Ms. Deardorf, added, “Crinetics’ commitment to patients with rare endocrine disorders and neuroendocrine tumors was very compelling to me. I’m looking forward to working with the team, as they advance their promising pipeline programs through clinical development and prepare commercial strategies for paltusotine.”

About Crinetics Pharmaceuticals

Crinetics Pharmaceuticals is a clinical stage pharmaceutical company focused on the discovery, development, and commercialization of novel therapeutics for rare endocrine diseases and endocrine-related tumors. The company’s lead product candidate, paltusotine, is an investigational, oral, selective nonpeptide somatostatin receptor type 2 (SST2) biased agonist for the treatment of acromegaly, an orphan disease affecting more than 26,000 people in the United States. A Phase 3 clinical program in acromegaly with paltusotine is underway. Crinetics also plans to advance paltusotine into a Phase 2 trial for the treatment of carcinoid syndrome associated with neuroendocrine tumors. The company is also developing CRN04777, an investigational, oral, nonpeptide somatostatin receptor type 5 (SST5) agonist for congenital hyperinsulinism, as well as CRN04894, an investigational, oral, nonpeptide ACTH antagonist for the treatment of congenital adrenal hyperplasia, Cushing’s disease and other diseases of excess ACTH. All of the company’s drug candidates are new chemical entities resulting from in-house drug discovery efforts.

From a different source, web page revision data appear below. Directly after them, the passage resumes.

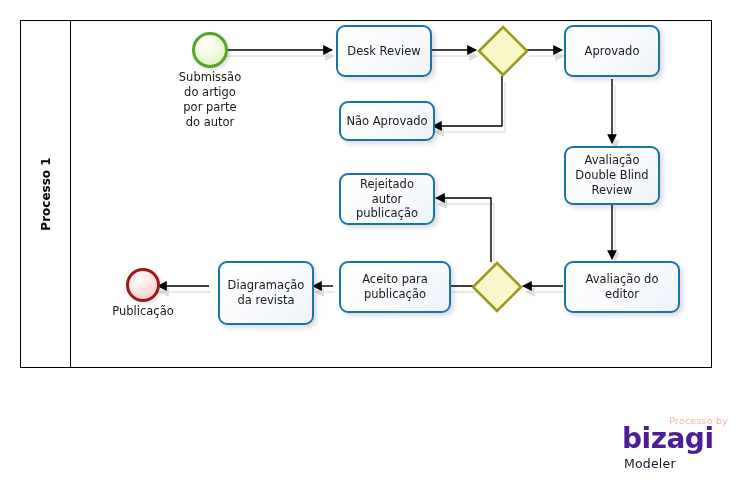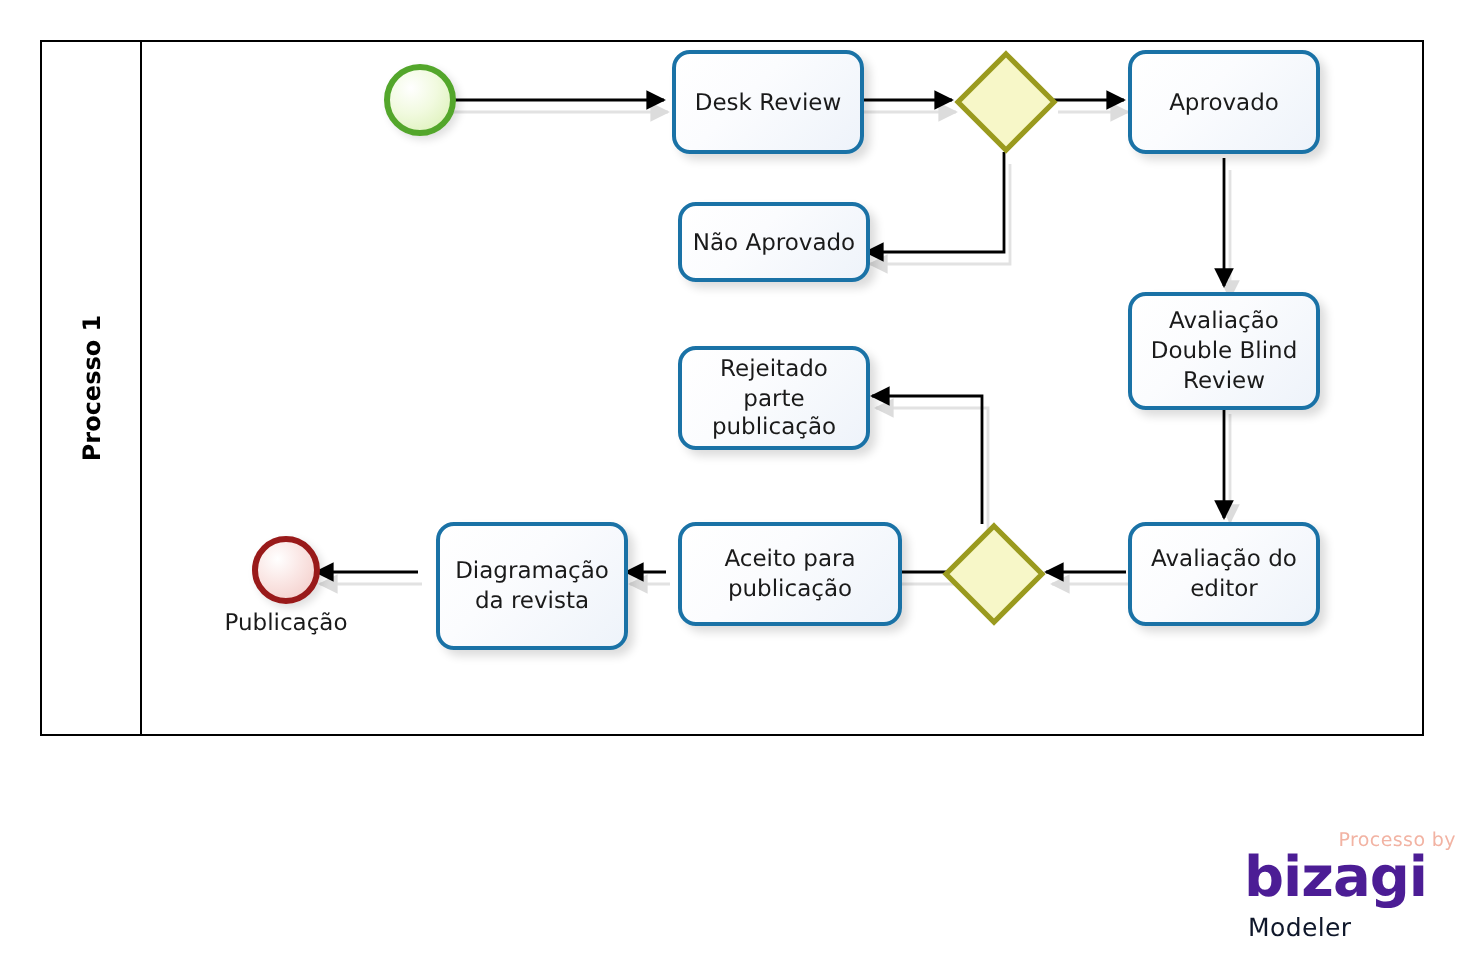"Submissão" div.event-label { html: none -> <div>Submissão do artigo por parte do autor</div> }
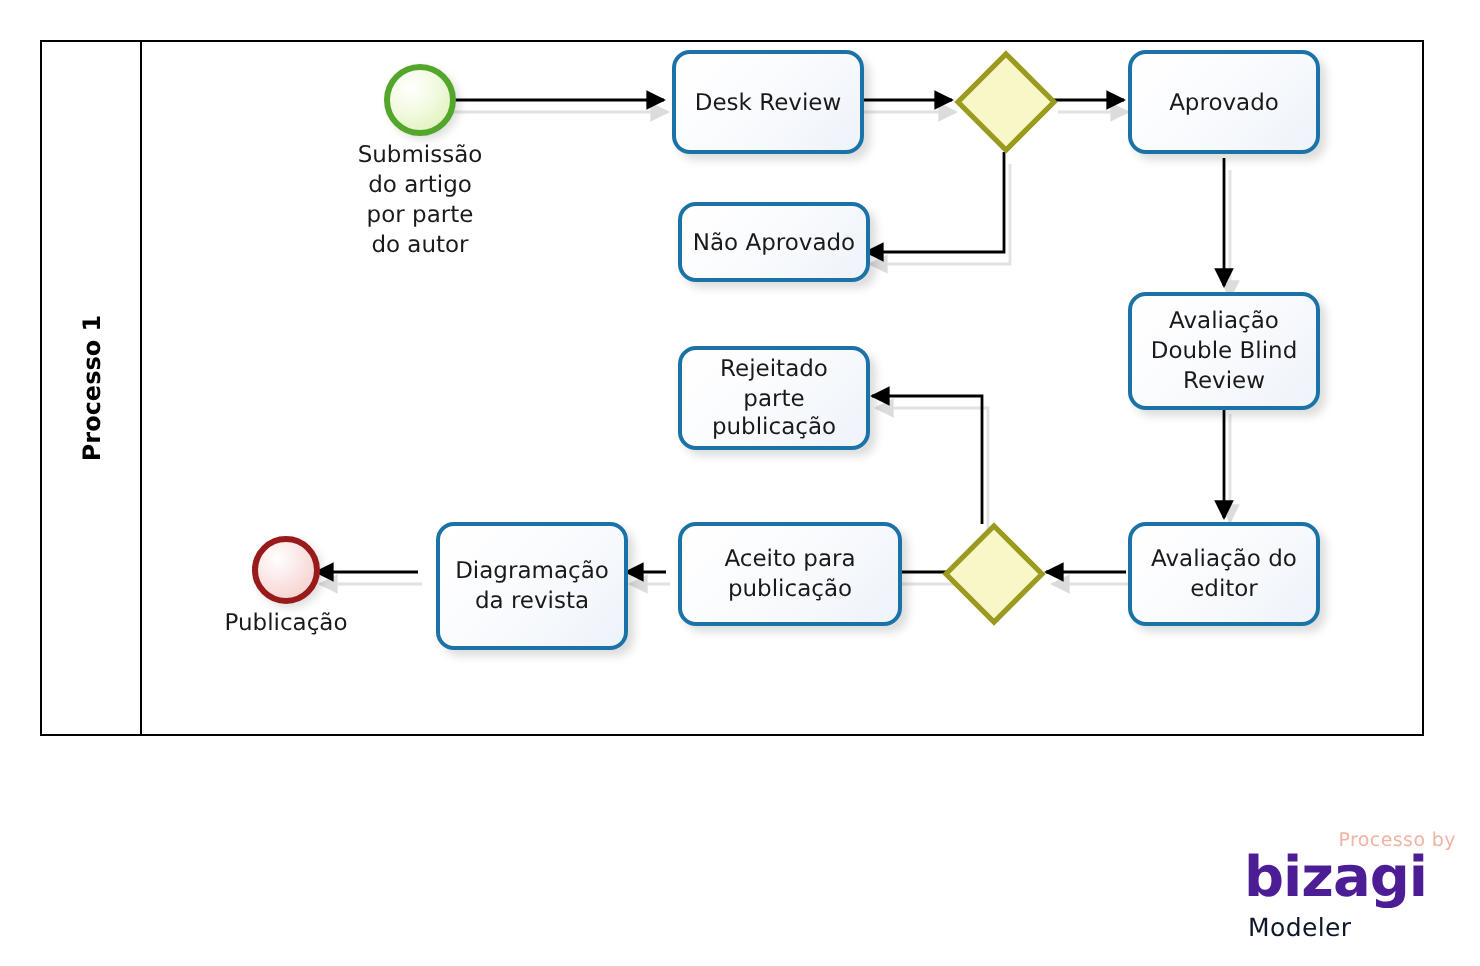"Rejeitado parte" span { text: parte -> autor }
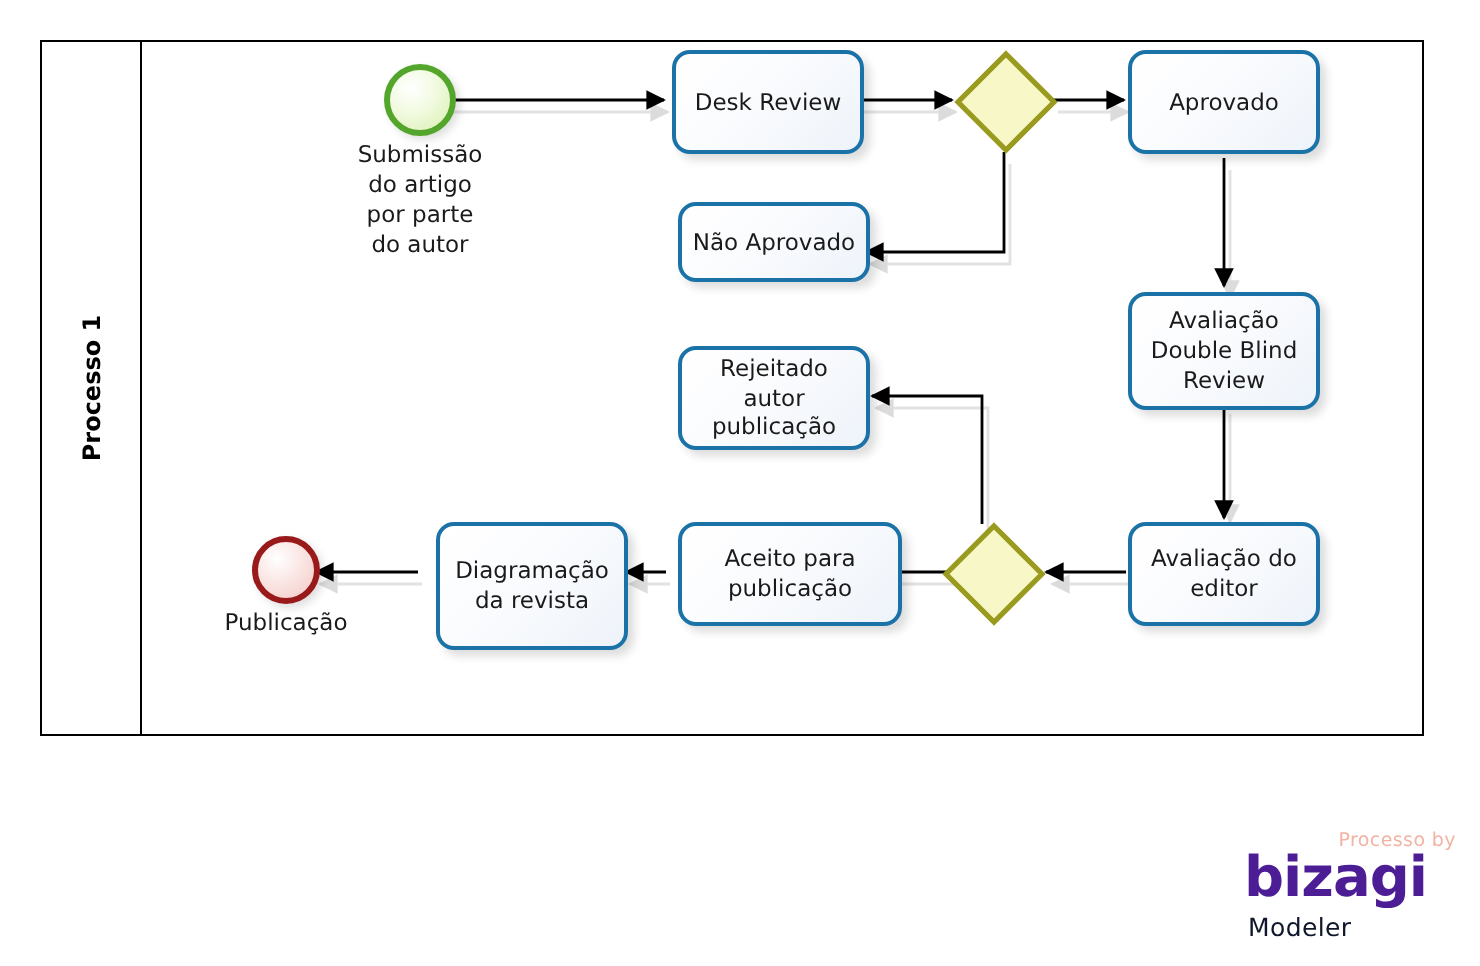"Avaliação do" div.task { width: 96px -> 116px }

Forward-Looking Statements

This press release contains forward-looking statements within the meaning of Section 27A of the Securities Act of 1933, as amended, and Section 21E of the Securities Exchange Act of 1934, as amended. All statements other than statements of historical facts contained in this press release are forward-looking statements, including statements regarding the potential to advance Crinetics’ ongoing clinical programs and bring additional therapeutic candidates into the clinic; and Crinetics’ plans to complete Phase 1 clinical trials and initiate patient studies for CRN04777. In some cases, you can identify forward-looking statements by terms such as “may,” “will,” “should,” “expect,” “plan,” “anticipate,” “could,” “intend,” “target,” “project,” “contemplates,” “believes,” “estimates,” “predicts,” “potential” or “continue” or the negative of these terms or other similar expressions. These forward-looking statements speak only as of the date of this press release and are subject to a number of risks, uncertainties and assumptions, including risks and uncertainties inherent in Crinetics’ business, including unexpected adverse side effects or inadequate efficacy of the company’s product candidates that may limit their development, regulatory approval and/or commercialization, the company’s dependence on third parties in connection with product manufacturing, research and preclinical and clinical testing; the success of Crinetics’ clinical trials and nonclinical studies and the other risks and uncertainties described in the company’s periodic filings with the SEC. The events and circumstances reflected in the company’s forward-looking statements may not be achieved or occur and actual results could differ materially from those projected in the forward-looking statements. Additional information on risks facing Crinetics can be found under the heading “Risk Factors” in Crinetics’ periodic reports, including its annual report on Form 10-K for the year ended December 31, 2020, filed with the SEC. Except as required by applicable law, Crinetics does not plan to publicly update or revise any forward-looking statements contained herein, whether as a result of any new information, future events, changed circumstances or otherwise.